• [Problem to solve] All of the data that follows is to be written out exactly, with images excluded.

(Screenshot and code edit data)
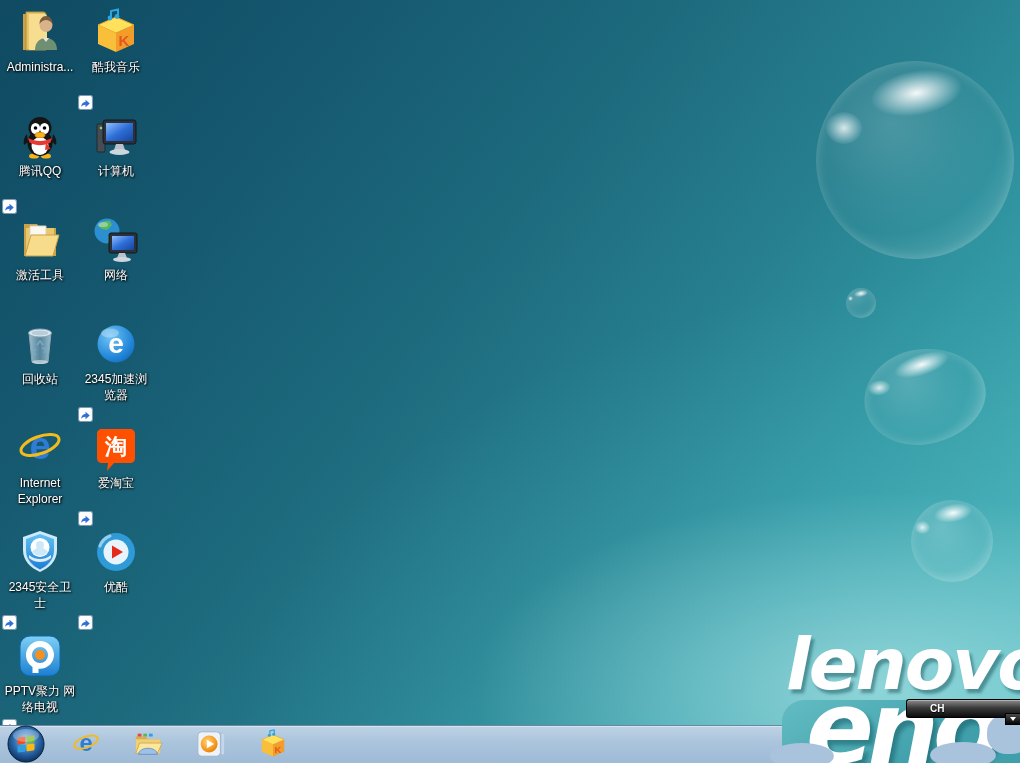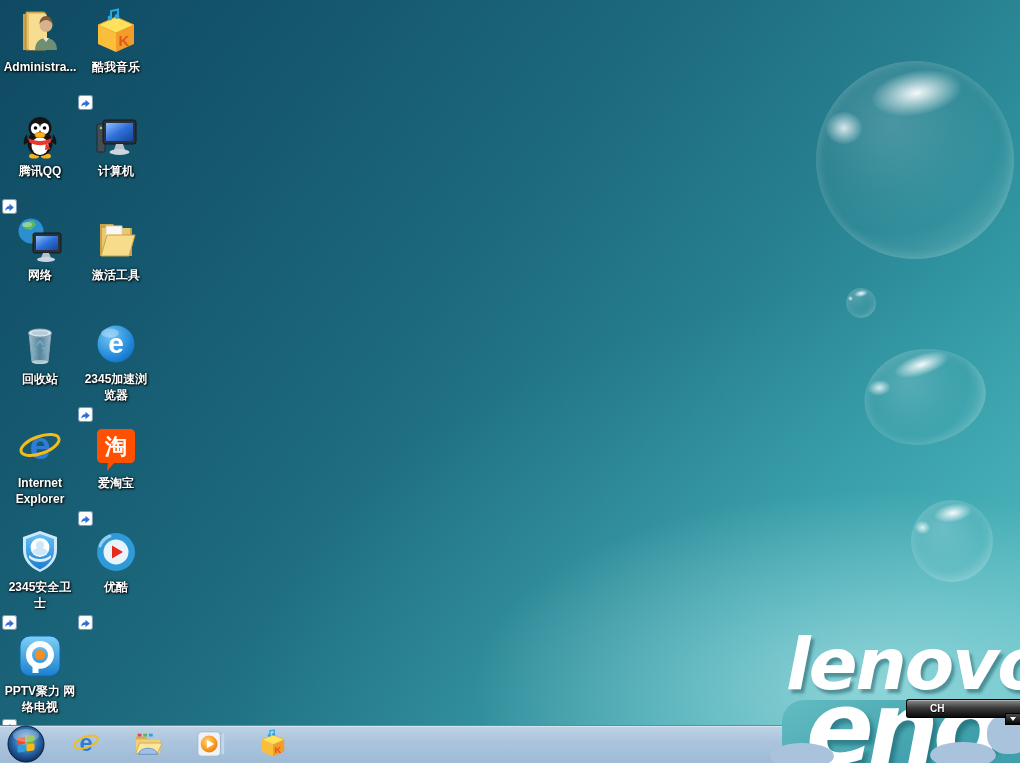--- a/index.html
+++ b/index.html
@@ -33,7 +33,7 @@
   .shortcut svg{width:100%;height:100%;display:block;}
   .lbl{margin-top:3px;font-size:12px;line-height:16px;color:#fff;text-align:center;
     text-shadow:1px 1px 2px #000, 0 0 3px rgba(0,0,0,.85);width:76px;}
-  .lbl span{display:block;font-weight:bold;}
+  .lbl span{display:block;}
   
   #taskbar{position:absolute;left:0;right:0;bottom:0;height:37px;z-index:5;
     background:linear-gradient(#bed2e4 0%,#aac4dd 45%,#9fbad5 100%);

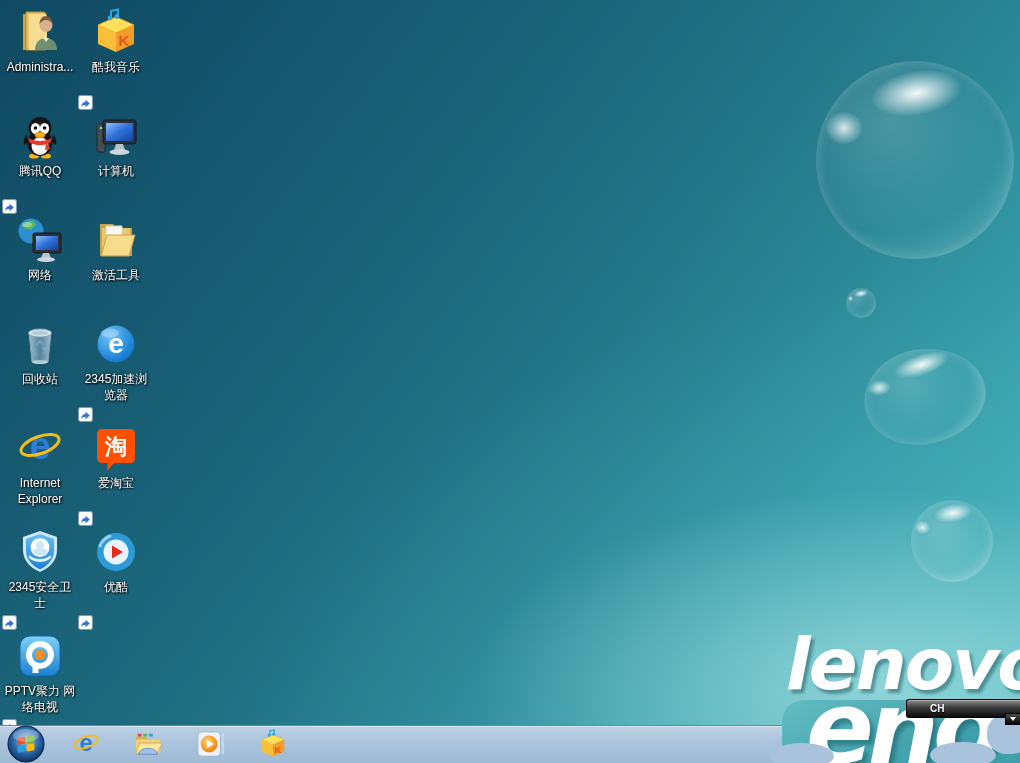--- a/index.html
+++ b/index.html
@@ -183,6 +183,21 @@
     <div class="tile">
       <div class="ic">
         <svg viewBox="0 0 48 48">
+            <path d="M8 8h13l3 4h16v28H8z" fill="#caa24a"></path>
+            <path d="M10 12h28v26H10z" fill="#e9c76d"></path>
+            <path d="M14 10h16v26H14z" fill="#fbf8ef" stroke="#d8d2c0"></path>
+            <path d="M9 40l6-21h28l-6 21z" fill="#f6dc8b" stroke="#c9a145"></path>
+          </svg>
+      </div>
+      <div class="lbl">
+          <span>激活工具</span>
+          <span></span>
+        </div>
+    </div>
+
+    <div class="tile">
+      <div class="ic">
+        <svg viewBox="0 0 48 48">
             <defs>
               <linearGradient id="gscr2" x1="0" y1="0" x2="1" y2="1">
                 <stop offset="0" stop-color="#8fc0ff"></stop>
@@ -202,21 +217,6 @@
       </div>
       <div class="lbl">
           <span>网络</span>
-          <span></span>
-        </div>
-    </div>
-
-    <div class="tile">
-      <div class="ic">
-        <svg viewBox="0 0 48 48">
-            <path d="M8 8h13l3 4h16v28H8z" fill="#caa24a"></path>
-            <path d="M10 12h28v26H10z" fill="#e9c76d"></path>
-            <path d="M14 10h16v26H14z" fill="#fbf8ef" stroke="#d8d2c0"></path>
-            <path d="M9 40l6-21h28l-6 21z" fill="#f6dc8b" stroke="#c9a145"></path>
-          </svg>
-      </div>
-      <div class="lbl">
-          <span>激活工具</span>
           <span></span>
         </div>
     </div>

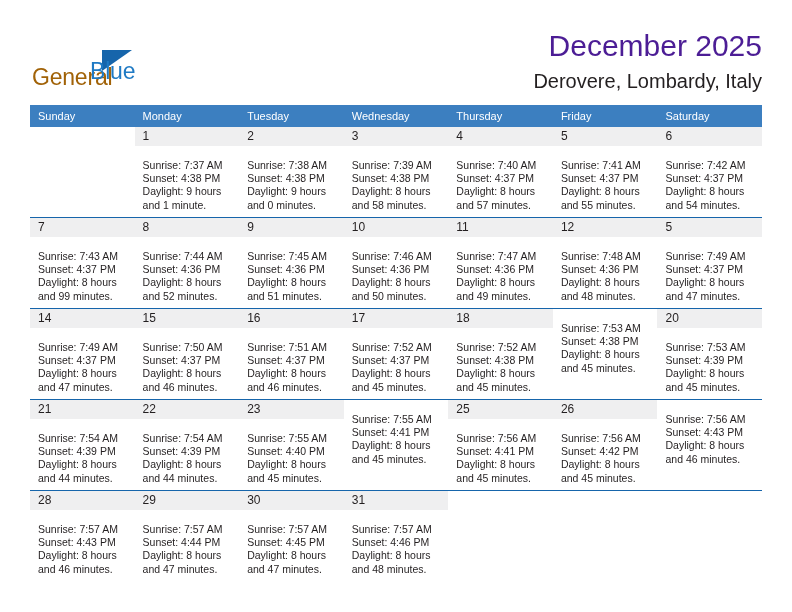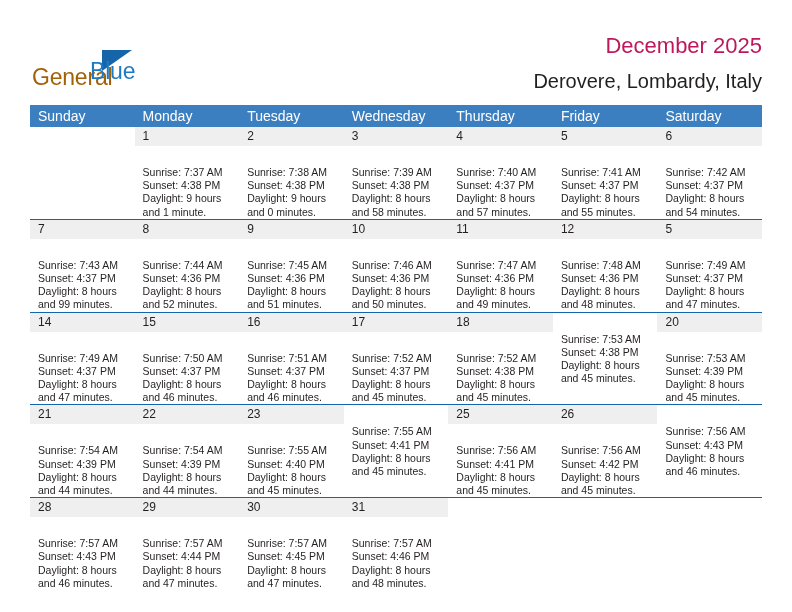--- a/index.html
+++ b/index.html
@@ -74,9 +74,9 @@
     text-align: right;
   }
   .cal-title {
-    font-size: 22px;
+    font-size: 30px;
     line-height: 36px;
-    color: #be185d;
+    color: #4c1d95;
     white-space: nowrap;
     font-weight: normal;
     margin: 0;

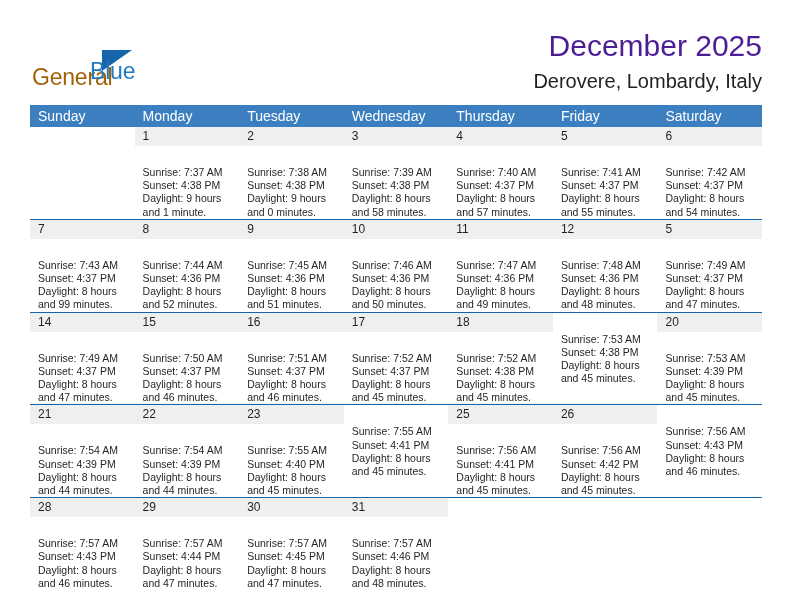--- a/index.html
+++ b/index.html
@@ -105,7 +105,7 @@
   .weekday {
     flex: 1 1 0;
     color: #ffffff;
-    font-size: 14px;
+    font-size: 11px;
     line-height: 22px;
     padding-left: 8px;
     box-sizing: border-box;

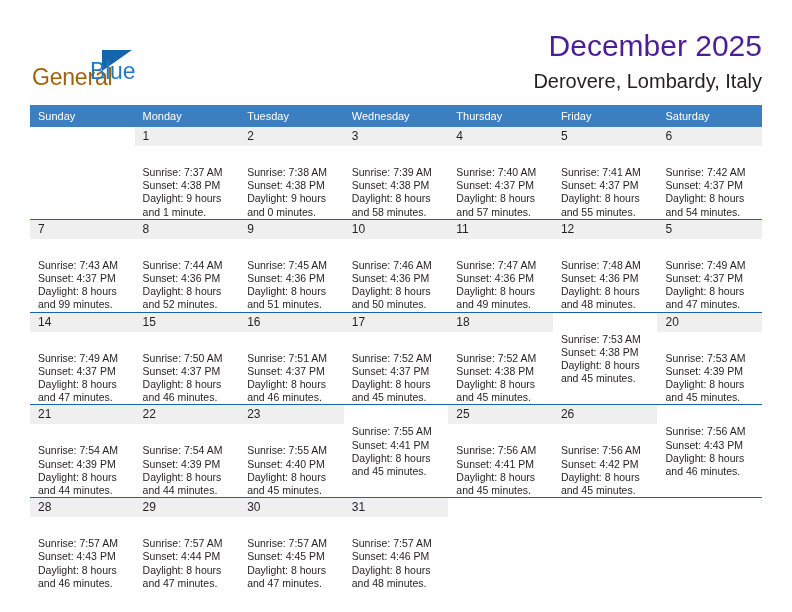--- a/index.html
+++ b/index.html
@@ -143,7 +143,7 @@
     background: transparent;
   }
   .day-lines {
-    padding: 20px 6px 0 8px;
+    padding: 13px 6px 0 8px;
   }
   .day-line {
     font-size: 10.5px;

• [Answer to this problem]
--- a/index.html
+++ b/index.html
@@ -33,7 +33,7 @@
   .shortcut svg{width:100%;height:100%;display:block;}
   .lbl{margin-top:3px;font-size:12px;line-height:16px;color:#fff;text-align:center;
     text-shadow:1px 1px 2px #000, 0 0 3px rgba(0,0,0,.85);width:76px;}
-  .lbl span{display:block;font-weight:bold;}
+  .lbl span{display:block;}
   
   #taskbar{position:absolute;left:0;right:0;bottom:0;height:37px;z-index:5;
     background:linear-gradient(#bed2e4 0%,#aac4dd 45%,#9fbad5 100%);

--- a/index.html
+++ b/index.html
@@ -183,6 +183,21 @@
     <div class="tile">
       <div class="ic">
         <svg viewBox="0 0 48 48">
+            <path d="M8 8h13l3 4h16v28H8z" fill="#caa24a"></path>
+            <path d="M10 12h28v26H10z" fill="#e9c76d"></path>
+            <path d="M14 10h16v26H14z" fill="#fbf8ef" stroke="#d8d2c0"></path>
+            <path d="M9 40l6-21h28l-6 21z" fill="#f6dc8b" stroke="#c9a145"></path>
+          </svg>
+      </div>
+      <div class="lbl">
+          <span>激活工具</span>
+          <span></span>
+        </div>
+    </div>
+
+    <div class="tile">
+      <div class="ic">
+        <svg viewBox="0 0 48 48">
             <defs>
               <linearGradient id="gscr2" x1="0" y1="0" x2="1" y2="1">
                 <stop offset="0" stop-color="#8fc0ff"></stop>
@@ -202,21 +217,6 @@
       </div>
       <div class="lbl">
           <span>网络</span>
-          <span></span>
-        </div>
-    </div>
-
-    <div class="tile">
-      <div class="ic">
-        <svg viewBox="0 0 48 48">
-            <path d="M8 8h13l3 4h16v28H8z" fill="#caa24a"></path>
-            <path d="M10 12h28v26H10z" fill="#e9c76d"></path>
-            <path d="M14 10h16v26H14z" fill="#fbf8ef" stroke="#d8d2c0"></path>
-            <path d="M9 40l6-21h28l-6 21z" fill="#f6dc8b" stroke="#c9a145"></path>
-          </svg>
-      </div>
-      <div class="lbl">
-          <span>激活工具</span>
           <span></span>
         </div>
     </div>

--- a/index.html
+++ b/index.html
@@ -74,9 +74,9 @@
     text-align: right;
   }
   .cal-title {
-    font-size: 22px;
+    font-size: 30px;
     line-height: 36px;
-    color: #be185d;
+    color: #4c1d95;
     white-space: nowrap;
     font-weight: normal;
     margin: 0;

--- a/index.html
+++ b/index.html
@@ -105,7 +105,7 @@
   .weekday {
     flex: 1 1 0;
     color: #ffffff;
-    font-size: 14px;
+    font-size: 11px;
     line-height: 22px;
     padding-left: 8px;
     box-sizing: border-box;

--- a/index.html
+++ b/index.html
@@ -143,7 +143,7 @@
     background: transparent;
   }
   .day-lines {
-    padding: 20px 6px 0 8px;
+    padding: 13px 6px 0 8px;
   }
   .day-line {
     font-size: 10.5px;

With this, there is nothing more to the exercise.